We therefore keep our year-end USD/RMB forecast of 6.22. This assumes the possibility of improving US-China trade relations. The main risks stems from weaker exports or the prospect of even higher tariffs.

Gold to trade lower

We remain underweight gold as rising yields and healthy risk appetite should continue in line with the economic recovery. Although inflationary pressures pushed gold prices higher in the second quarter of 2021, the recent shift in the Fed’s stance offered a reminder that real rates remain the major driver for gold in the recovery.

Since inflationary pressures should prove transitory and nominal interest rate expectations rise, the risk is that prices fall. Combined with still-long speculative positions that may unwind, and despite an expected modest depreciation of the dollar, we see gold at $1,600 by the end of this year.

Infrastructure spending

Alternative assets continue to play an important role in terms of return and risk diversification. The Biden administration’s historic spending plans and the EU’s NextGeneration recovery fund, promise strong inflows and investor interest in more sustainable infrastructure.

We retain our overweight allocation to infrastructure investments as this asset class is poised to be one of the main beneficiaries of governments’ post-pandemic spending. In addition, we expect European real estate to continue its recovery, offering additional opportunities for investors.
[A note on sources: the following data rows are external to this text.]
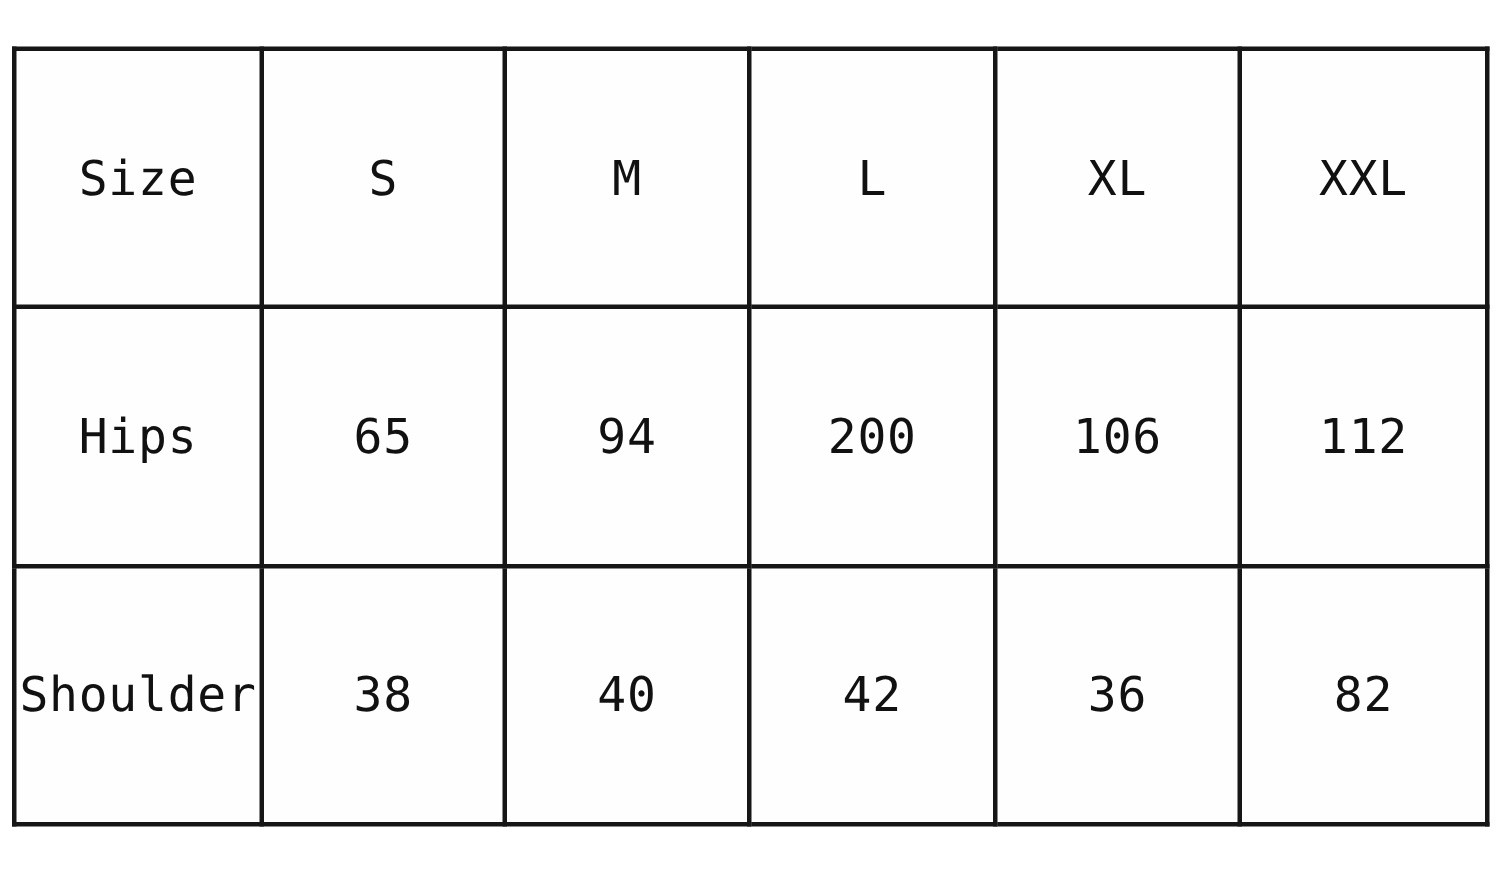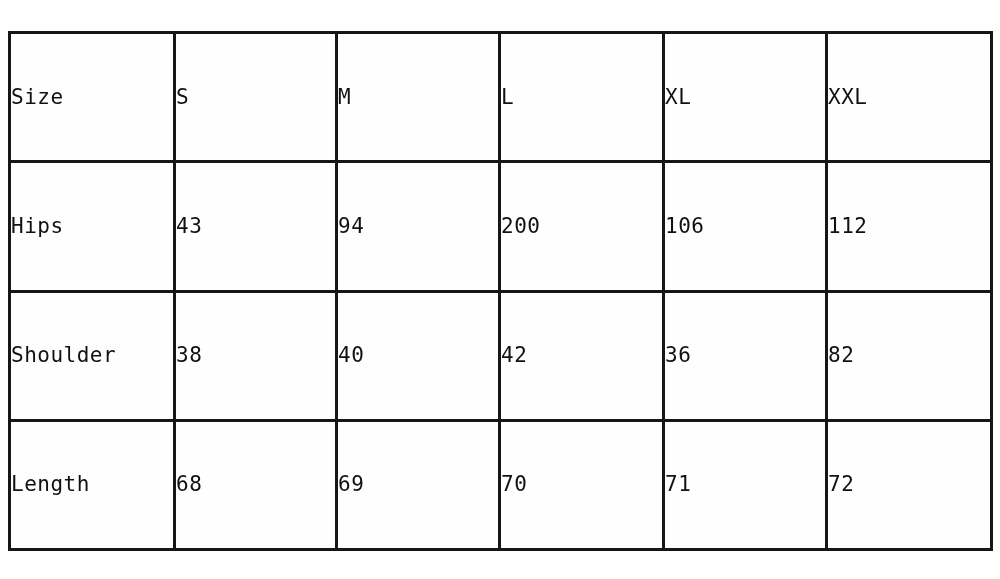--- a/index.html
+++ b/index.html
@@ -28,26 +28,27 @@
     width: 982px;
     height: 520px;
     border-collapse: collapse;
     table-layout: fixed;
     background: #ffffff;
   }
 
   table.size-table td {
     border: 3px solid #161616;
     background: #fefefe;
+    text-align: center;
     vertical-align: middle;
     padding: 0;
     color: #111111;
     font-family: "DejaVu Sans Mono", monospace;
     font-weight: 400;
-    font-size: 21px;
+    font-size: 32px;
     line-height: 1;
     letter-spacing: 0.5px;
     white-space: nowrap;
     overflow: hidden;
   }
 
   
   table.size-table col.c0 { width: 165px; }
   table.size-table col.c1 { width: 162px; }
   table.size-table col.c2 { width: 163px; }
@@ -91,42 +92,34 @@
         <td class="header-cell">Size</td>
         <td class="header-cell">S</td>
         <td class="header-cell">M</td>
         <td class="header-cell">L</td>
         <td class="header-cell">XL</td>
         <td class="header-cell">XXL</td>
       </tr>
 
       <tr>
         <td class="row-header">Hips</td>
-        <td class="data-cell">43</td>
+        <td class="data-cell">65</td>
         <td class="data-cell">94</td>
         <td class="data-cell">200</td>
         <td class="data-cell">106</td>
         <td class="data-cell">112</td>
       </tr>
 
       <tr>
         <td class="row-header">Shoulder</td>
         <td class="data-cell">38</td>
         <td class="data-cell">40</td>
         <td class="data-cell">42</td>
         <td class="data-cell">36</td>
         <td class="data-cell">82</td>
       </tr>
 
 
 
-      <tr>
-        <td class="row-header">Length</td>
-        <td class="data-cell">68</td>
-        <td class="data-cell">69</td>
-        <td class="data-cell">70</td>
-        <td class="data-cell">71</td>
-        <td class="data-cell">72</td>
-      </tr>
     </tbody>
   </table>
 
 </div>
 
 </body></html>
Transition to a net-zero economy

Investors will increasingly price the impact of the transition to a net-zero economy into assets, creating shifts in market sentiment as they differentiate between long-term winners and losers. Consumer behaviour is already changing many industries and we believe that it makes sense for investors to apply a thematic approach, favouring those companies furthest along the path to zero emissions.

Investment strategies must reflect this transition, favouring solution-providers, as well as those business models in carbon-intensive industries that are working to cut their emissions and meet the Paris Agreement’s targets.